What to produce
Exact repetition of every record is required.

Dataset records

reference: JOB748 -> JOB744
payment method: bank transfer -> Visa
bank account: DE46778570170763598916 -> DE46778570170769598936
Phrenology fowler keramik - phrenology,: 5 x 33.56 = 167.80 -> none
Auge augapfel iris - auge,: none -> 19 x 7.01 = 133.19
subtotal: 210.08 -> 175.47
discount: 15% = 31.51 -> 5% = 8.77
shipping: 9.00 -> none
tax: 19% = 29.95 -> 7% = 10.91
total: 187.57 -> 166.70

Solution
reference: JOB748 -> JOB744
payment method: bank transfer -> Visa
bank account: DE46778570170763598916 -> DE46778570170769598936
Phrenology fowler keramik - phrenology,: 5 x 33.56 = 167.80 -> none
Auge augapfel iris - auge,: none -> 19 x 7.01 = 133.19
subtotal: 210.08 -> 175.47
discount: 15% = 31.51 -> 5% = 8.77
shipping: 9.00 -> none
tax: 19% = 29.95 -> 7% = 10.91
total: 187.57 -> 166.70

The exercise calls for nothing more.